Security
vsmcodex takes responsible vulnerability disclosure seriously. This page describes how to report a security issue and what to expect when you do.
Reporting a vulnerability
Email [email protected] with:
A description of the vulnerability and its potential impact
Steps to reproduce, including the affected component or version
Any proof-of-concept code or example payloads, if applicable
Your preferred name or attribution for public acknowledgement, if any
The maintainer reads this inbox directly. Reports are not routed to a help desk or shared inbox.
Response timeline
We aim to:
Acknowledge receipt within 48 hours
Provide an initial assessment within 5 business days
Coordinate disclosure within 90 days of the initial report
If the issue is critical and requires immediate action, flag urgency in the subject line. We will respond as quickly as the situation requires.
Scope
In scope:
The vsmcodex codebase, once published from 1 September 2026
vsmcodex.org and the documentation site
The methodology engine — calculation logic, data validation, output integrity
Email infrastructure for [email protected] and [email protected]
Out of scope:
Third-party dependencies — please report upstream where possible
Social engineering of project staff
Denial-of-service attacks against site infrastructure
Issues requiring extraordinary access (physical access to maintainer hardware, prior compromise of the maintainer's accounts)

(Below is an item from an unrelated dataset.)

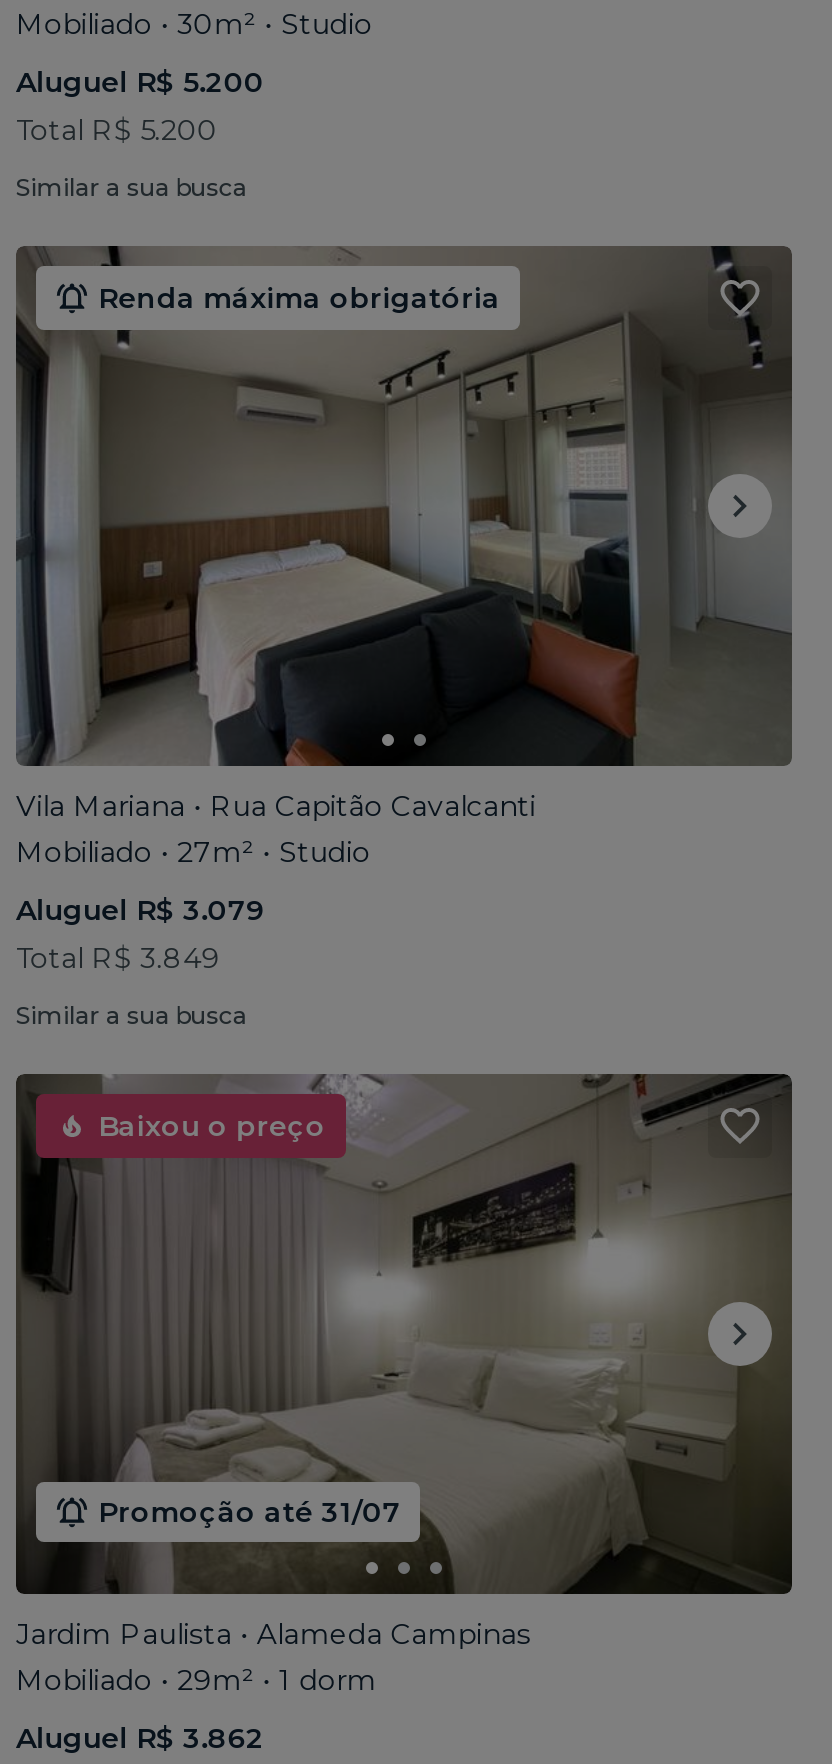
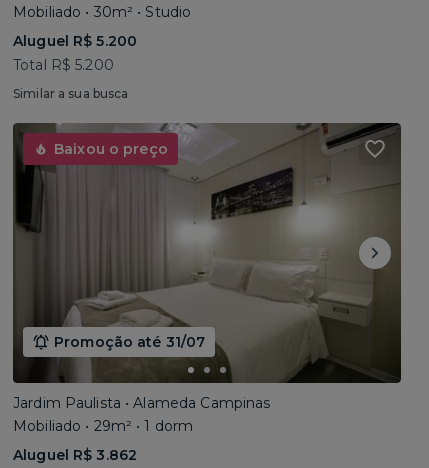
[16,244,792,768] [image] | Renda máxima obrigatória -> none
[16,788,536,1030] Vila Mariana • Rua Capitão Cavalcanti | Mobiliado • 27m² • Studio | Aluguel R$ 3.079 | Total R$ 3.849 | Similar a sua busca -> none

The commercial Verusum platform is governed by a separate security policy. Once Verusum's commercial site is live, vulnerabilities specific to that platform should be reported to the contact published there.
Coordinated disclosure
We follow coordinated disclosure: please give us a reasonable opportunity to investigate and patch before publishing details. The default coordination window is 90 days from the initial report. We will request an extension only if the fix requires regulatory coordination — for example, methodology changes that affect EU CBAM reporting compliance — and we will keep you informed throughout.
Safe harbor
We will not pursue legal action against security researchers who:
Act in good faith
Comply with this disclosure policy
Avoid privacy violations, destruction of data, and service disruption
Do not exploit the vulnerability beyond what is necessary to demonstrate it
We treat researchers acting under this policy as collaborators, not as threats.
Recognition
With your permission, we will acknowledge your contribution in the release notes for the version that addresses the issue, and post-launch in a SECURITY-ACKS.md file in the repository.
Bug bounty
There is no monetary bug-bounty programme during the pre-launch period. A formal programme is under consideration once the project reaches public scale; see /governance for the long-term plan.
Encryption
If you wish to encrypt sensitive disclosures, request our PGP public key by emailing [email protected]. A machine-readable RFC 9116 disclosure file is also published at /.well-known/security.txt for security tooling and automated scanners.
Last Updated: 1 January 2026. Reviewed annually or when the project's security posture materially changes.